## TASK BRIEF:
Take from the listing each line that has the string "come".

==========

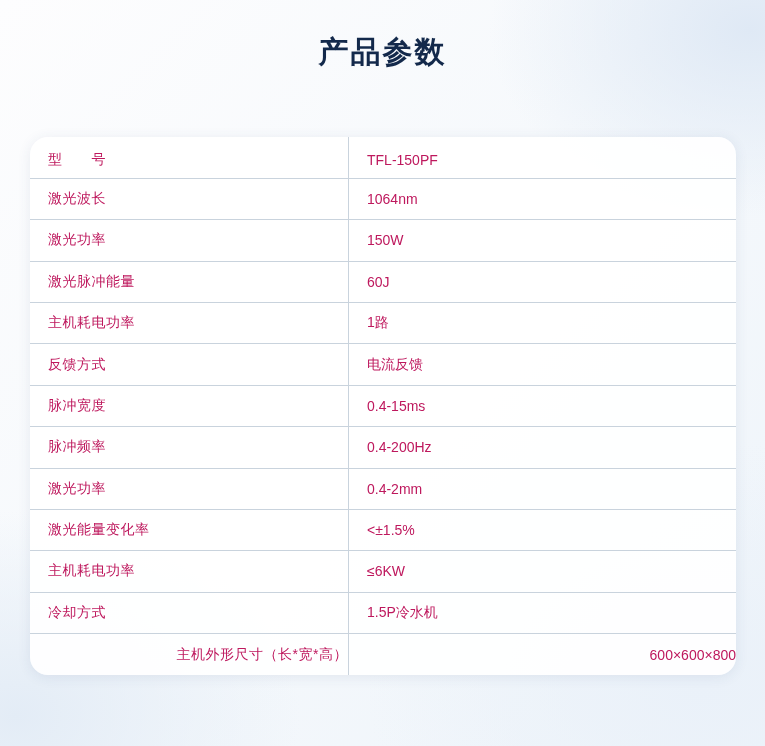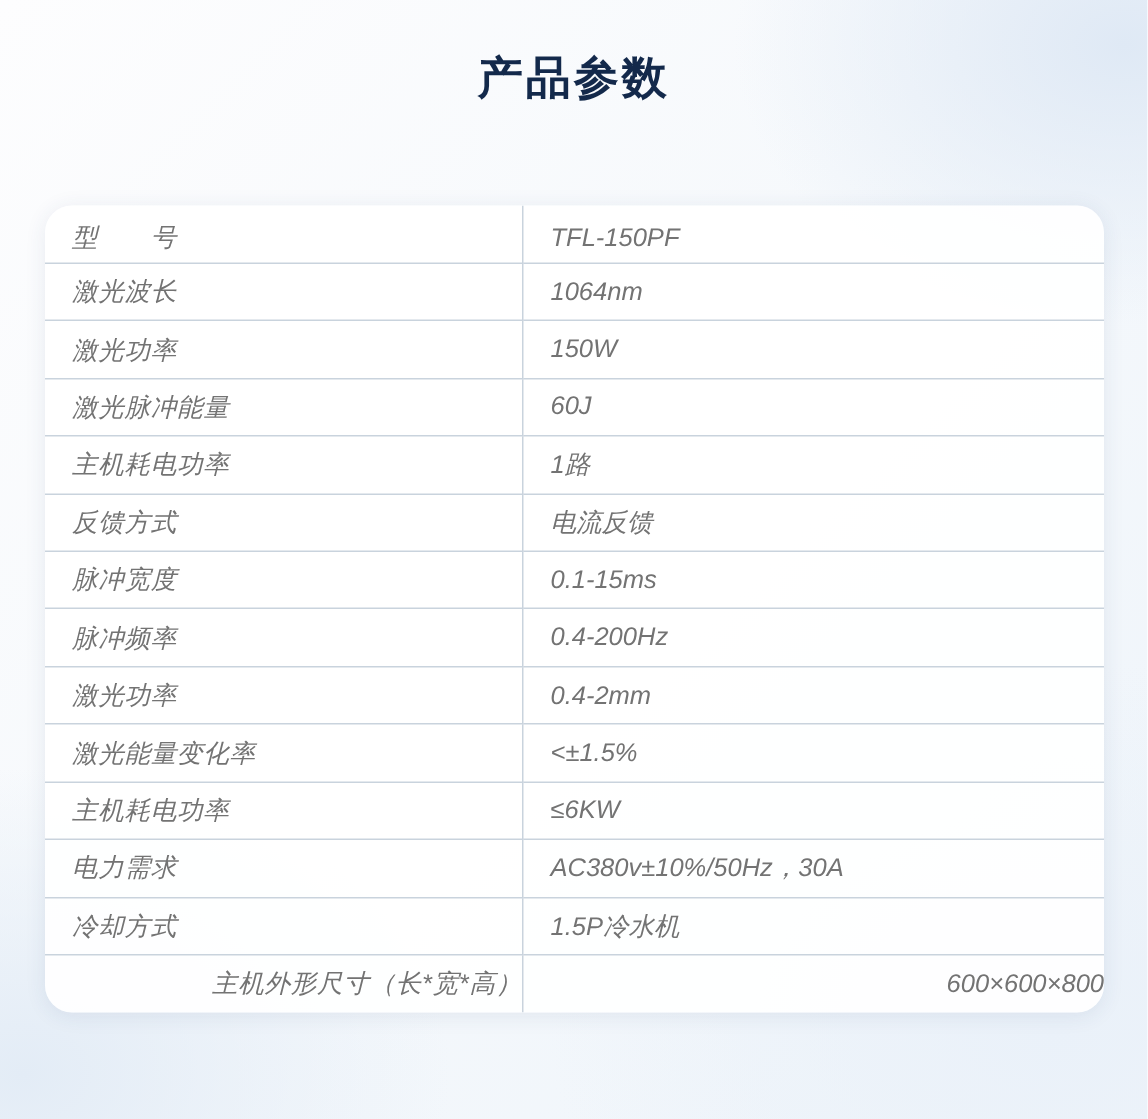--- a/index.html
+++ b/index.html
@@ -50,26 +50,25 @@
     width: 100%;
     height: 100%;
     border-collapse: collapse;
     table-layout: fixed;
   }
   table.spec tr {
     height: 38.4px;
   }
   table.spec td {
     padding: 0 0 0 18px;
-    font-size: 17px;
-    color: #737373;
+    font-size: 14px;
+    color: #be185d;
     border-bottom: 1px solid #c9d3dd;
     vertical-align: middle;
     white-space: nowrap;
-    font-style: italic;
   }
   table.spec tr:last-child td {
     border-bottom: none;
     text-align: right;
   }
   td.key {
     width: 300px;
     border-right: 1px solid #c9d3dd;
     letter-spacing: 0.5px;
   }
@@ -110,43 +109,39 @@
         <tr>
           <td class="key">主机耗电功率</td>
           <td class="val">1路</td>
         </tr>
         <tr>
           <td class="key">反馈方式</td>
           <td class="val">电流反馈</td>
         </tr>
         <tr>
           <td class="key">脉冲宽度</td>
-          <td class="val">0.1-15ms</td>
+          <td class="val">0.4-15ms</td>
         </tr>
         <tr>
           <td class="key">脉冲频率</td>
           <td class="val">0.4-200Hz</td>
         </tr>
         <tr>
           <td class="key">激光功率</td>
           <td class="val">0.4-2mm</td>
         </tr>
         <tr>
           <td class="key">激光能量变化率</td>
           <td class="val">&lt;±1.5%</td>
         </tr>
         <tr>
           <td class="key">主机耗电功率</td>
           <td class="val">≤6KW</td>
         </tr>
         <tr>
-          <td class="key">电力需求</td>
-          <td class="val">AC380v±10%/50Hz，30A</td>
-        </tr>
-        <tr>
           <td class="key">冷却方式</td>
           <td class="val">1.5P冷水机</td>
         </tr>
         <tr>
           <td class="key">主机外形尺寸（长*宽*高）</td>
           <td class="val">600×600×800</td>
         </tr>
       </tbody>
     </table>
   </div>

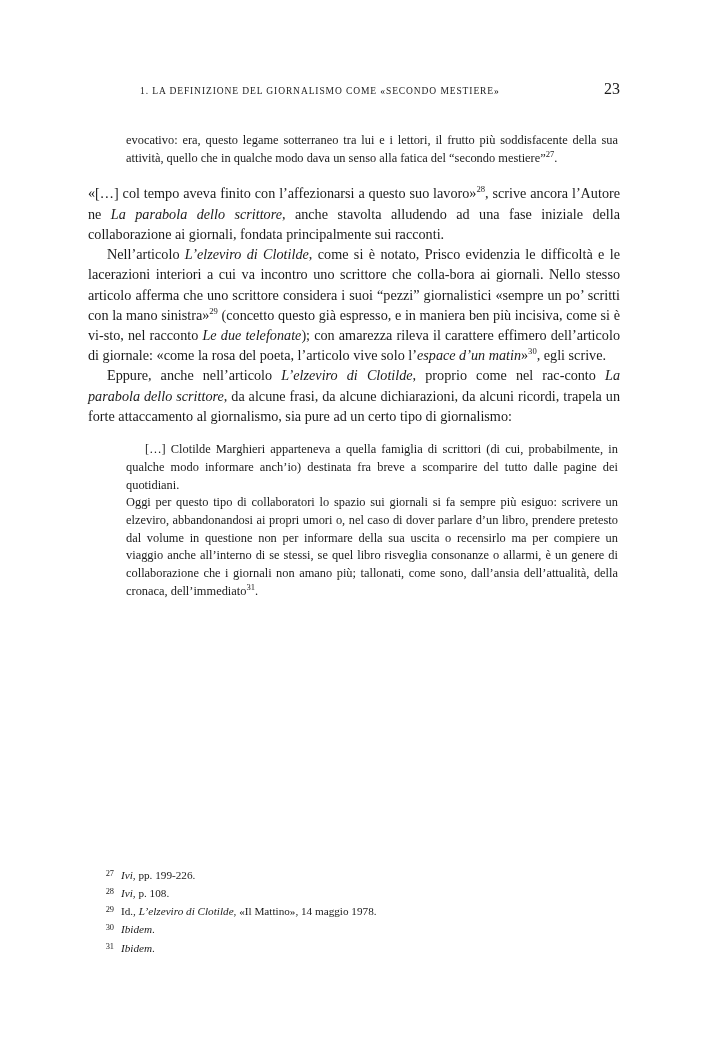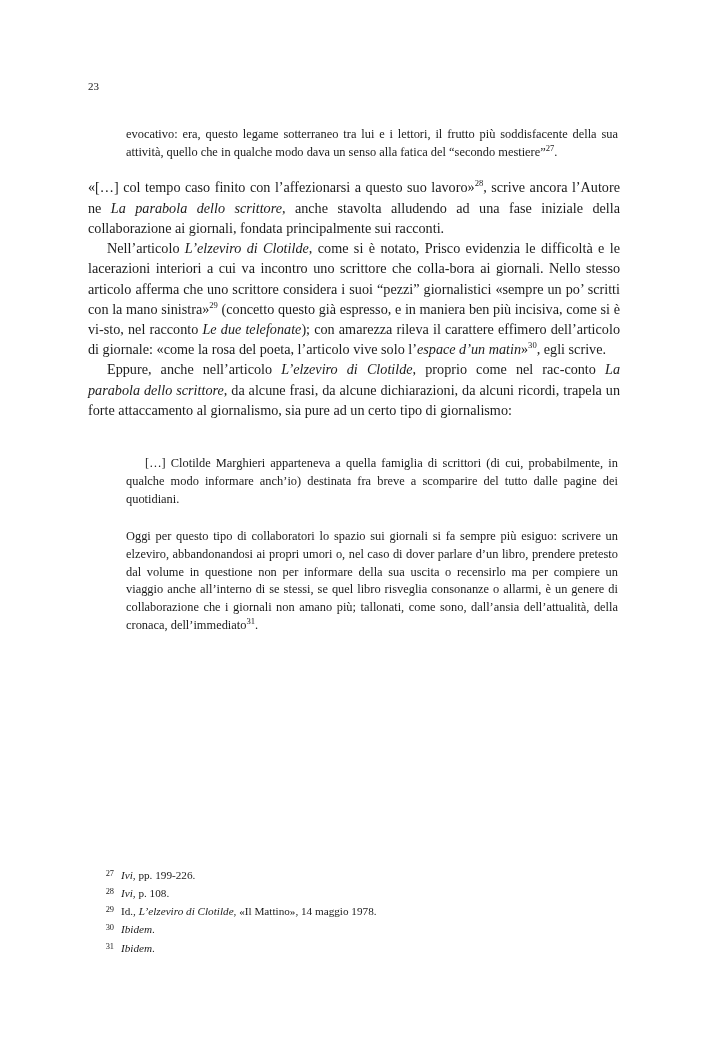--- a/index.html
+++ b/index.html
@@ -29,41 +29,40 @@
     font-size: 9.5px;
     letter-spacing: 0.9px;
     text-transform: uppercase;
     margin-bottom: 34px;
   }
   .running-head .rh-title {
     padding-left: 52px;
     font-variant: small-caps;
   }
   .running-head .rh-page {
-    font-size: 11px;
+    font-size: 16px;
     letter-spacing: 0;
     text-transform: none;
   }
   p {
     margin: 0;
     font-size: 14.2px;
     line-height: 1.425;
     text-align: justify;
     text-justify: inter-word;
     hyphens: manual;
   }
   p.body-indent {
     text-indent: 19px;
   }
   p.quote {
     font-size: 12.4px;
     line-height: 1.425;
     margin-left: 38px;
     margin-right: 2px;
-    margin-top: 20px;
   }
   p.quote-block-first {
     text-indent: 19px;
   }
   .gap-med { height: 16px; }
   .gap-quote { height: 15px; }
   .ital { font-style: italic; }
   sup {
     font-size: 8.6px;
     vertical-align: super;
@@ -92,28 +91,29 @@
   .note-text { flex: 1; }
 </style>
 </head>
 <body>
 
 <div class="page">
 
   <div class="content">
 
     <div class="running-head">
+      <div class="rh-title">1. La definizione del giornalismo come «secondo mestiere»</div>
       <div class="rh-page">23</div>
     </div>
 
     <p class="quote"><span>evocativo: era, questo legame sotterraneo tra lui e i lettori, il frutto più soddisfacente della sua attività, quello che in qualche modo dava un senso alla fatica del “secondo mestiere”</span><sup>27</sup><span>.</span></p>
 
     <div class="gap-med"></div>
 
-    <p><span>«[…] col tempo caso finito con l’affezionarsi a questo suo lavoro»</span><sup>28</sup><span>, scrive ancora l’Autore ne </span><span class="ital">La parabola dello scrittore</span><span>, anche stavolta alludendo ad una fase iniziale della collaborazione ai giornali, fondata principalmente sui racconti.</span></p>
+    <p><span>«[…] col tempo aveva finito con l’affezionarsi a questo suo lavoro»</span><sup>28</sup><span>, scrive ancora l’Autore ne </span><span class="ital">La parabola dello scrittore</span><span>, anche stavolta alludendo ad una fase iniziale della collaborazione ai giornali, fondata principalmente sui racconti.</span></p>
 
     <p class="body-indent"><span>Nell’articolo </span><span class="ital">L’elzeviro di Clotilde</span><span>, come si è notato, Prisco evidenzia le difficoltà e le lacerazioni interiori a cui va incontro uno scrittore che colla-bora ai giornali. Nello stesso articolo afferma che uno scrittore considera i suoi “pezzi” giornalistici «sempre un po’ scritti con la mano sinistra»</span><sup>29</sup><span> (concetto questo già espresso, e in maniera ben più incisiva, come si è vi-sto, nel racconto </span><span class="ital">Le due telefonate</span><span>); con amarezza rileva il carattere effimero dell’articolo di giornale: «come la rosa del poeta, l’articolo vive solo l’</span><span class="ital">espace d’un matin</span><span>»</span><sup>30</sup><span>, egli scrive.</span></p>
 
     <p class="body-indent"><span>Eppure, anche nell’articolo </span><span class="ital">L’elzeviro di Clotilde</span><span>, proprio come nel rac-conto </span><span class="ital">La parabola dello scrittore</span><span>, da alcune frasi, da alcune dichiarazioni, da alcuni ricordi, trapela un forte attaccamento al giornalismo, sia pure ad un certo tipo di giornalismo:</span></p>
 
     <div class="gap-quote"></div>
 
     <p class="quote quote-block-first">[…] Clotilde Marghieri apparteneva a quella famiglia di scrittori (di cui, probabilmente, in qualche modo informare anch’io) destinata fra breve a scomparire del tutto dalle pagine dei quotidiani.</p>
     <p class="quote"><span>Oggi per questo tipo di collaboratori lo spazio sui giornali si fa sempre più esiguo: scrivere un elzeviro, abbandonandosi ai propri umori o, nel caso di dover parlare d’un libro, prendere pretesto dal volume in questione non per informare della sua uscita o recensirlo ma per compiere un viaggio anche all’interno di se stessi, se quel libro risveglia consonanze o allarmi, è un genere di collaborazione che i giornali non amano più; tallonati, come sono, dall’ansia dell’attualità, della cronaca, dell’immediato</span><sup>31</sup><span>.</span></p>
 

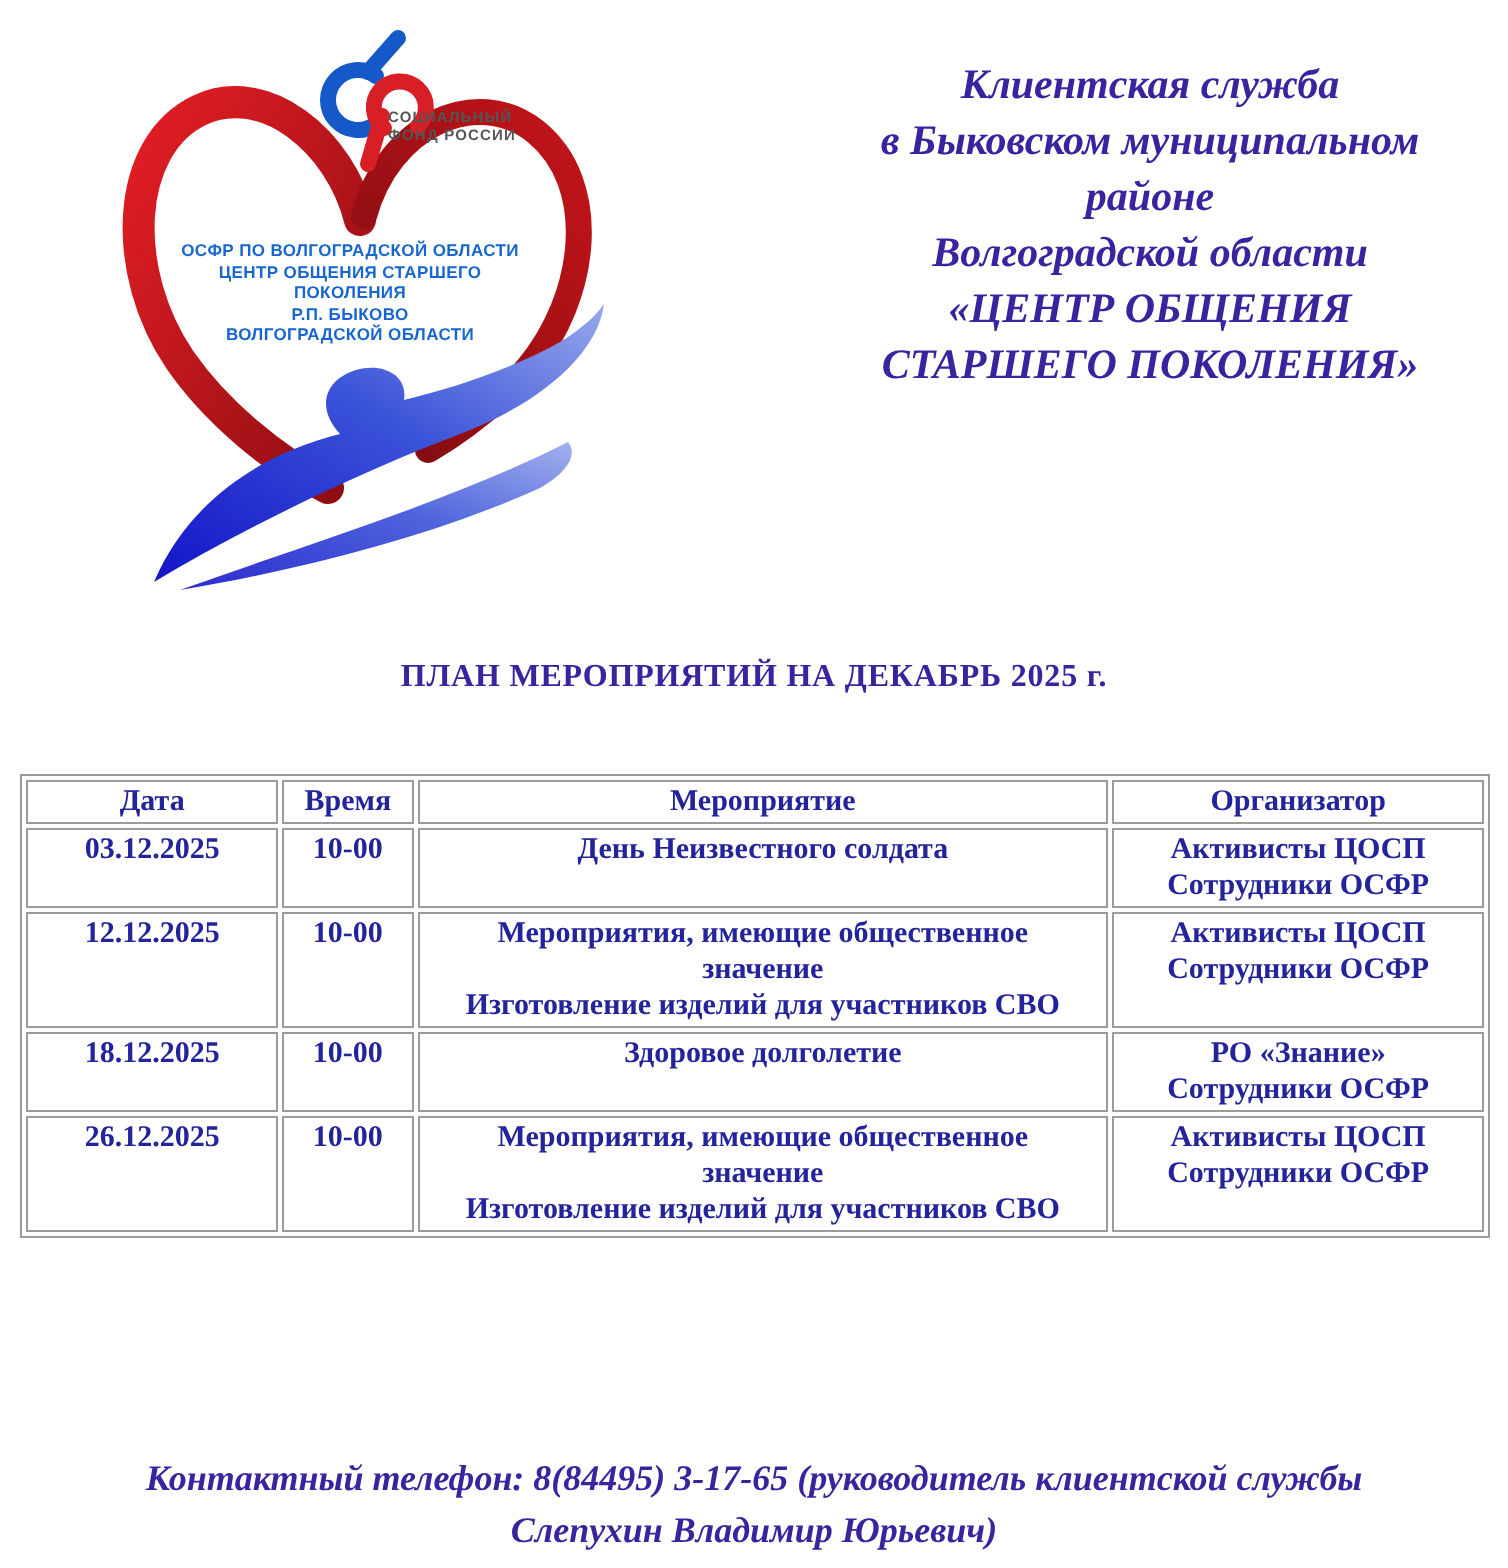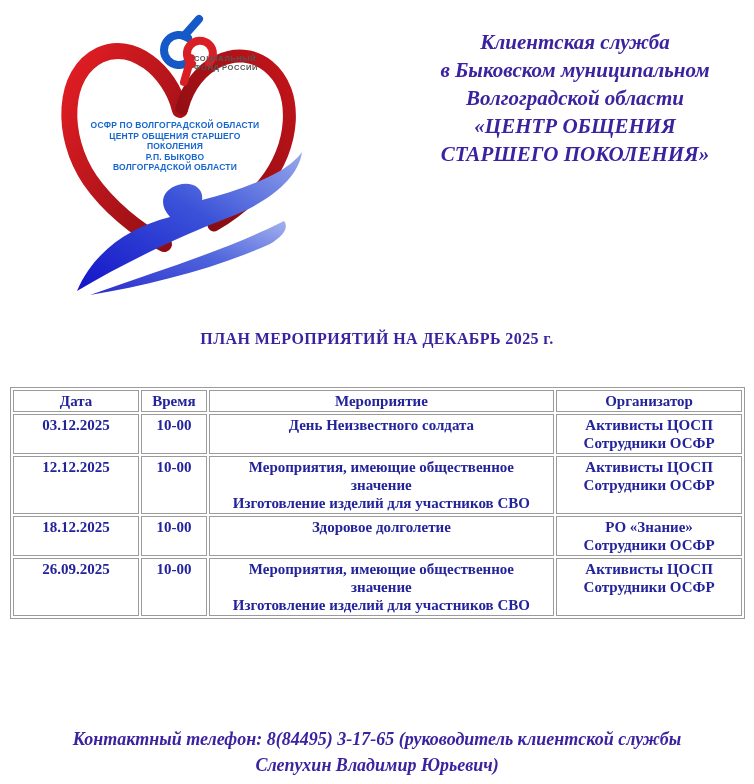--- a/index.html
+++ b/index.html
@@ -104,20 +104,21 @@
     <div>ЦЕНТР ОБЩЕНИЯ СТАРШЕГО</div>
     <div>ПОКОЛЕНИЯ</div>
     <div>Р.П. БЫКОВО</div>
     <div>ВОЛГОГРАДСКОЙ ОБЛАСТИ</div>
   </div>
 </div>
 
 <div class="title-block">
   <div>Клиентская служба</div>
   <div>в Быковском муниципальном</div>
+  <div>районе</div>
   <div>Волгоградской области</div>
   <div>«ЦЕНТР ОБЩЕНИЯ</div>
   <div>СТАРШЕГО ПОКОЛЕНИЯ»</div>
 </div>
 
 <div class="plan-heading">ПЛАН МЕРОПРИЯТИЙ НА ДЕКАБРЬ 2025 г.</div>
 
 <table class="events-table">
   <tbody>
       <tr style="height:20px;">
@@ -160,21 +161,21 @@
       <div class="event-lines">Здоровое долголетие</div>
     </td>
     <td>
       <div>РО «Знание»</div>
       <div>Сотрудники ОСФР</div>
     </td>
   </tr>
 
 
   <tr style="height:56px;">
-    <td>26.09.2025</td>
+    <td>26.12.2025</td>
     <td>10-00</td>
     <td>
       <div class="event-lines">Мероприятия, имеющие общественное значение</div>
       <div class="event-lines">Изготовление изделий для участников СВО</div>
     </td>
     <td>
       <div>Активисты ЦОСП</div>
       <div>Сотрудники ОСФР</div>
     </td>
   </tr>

==========

## EXERCISE ANSWER:
+      <div class="rh-title">1. La definizione del giornalismo come «secondo mestiere»</div>
     <p class="body-indent"><span>Nell’articolo </span><span class="ital">L’elzeviro di Clotilde</span><span>, come si è notato, Prisco evidenzia le difficoltà e le lacerazioni interiori a cui va incontro uno scrittore che colla-bora ai giornali. Nello stesso articolo afferma che uno scrittore considera i suoi “pezzi” giornalistici «sempre un po’ scritti con la mano sinistra»</span><sup>29</sup><span> (concetto questo già espresso, e in maniera ben più incisiva, come si è vi-sto, nel racconto </span><span class="ital">Le due telefonate</span><span>); con amarezza rileva il carattere effimero dell’articolo di giornale: «come la rosa del poeta, l’articolo vive solo l’</span><span class="ital">espace d’un matin</span><span>»</span><sup>30</sup><span>, egli scrive.</span></p>
     <p class="body-indent"><span>Eppure, anche nell’articolo </span><span class="ital">L’elzeviro di Clotilde</span><span>, proprio come nel rac-conto </span><span class="ital">La parabola dello scrittore</span><span>, da alcune frasi, da alcune dichiarazioni, da alcuni ricordi, trapela un forte attaccamento al giornalismo, sia pure ad un certo tipo di giornalismo:</span></p>
     <p class="quote"><span>Oggi per questo tipo di collaboratori lo spazio sui giornali si fa sempre più esiguo: scrivere un elzeviro, abbandonandosi ai propri umori o, nel caso di dover parlare d’un libro, prendere pretesto dal volume in questione non per informare della sua uscita o recensirlo ma per compiere un viaggio anche all’interno di se stessi, se quel libro risveglia consonanze o allarmi, è un genere di collaborazione che i giornali non amano più; tallonati, come sono, dall’ansia dell’attualità, della cronaca, dell’immediato</span><sup>31</sup><span>.</span></p>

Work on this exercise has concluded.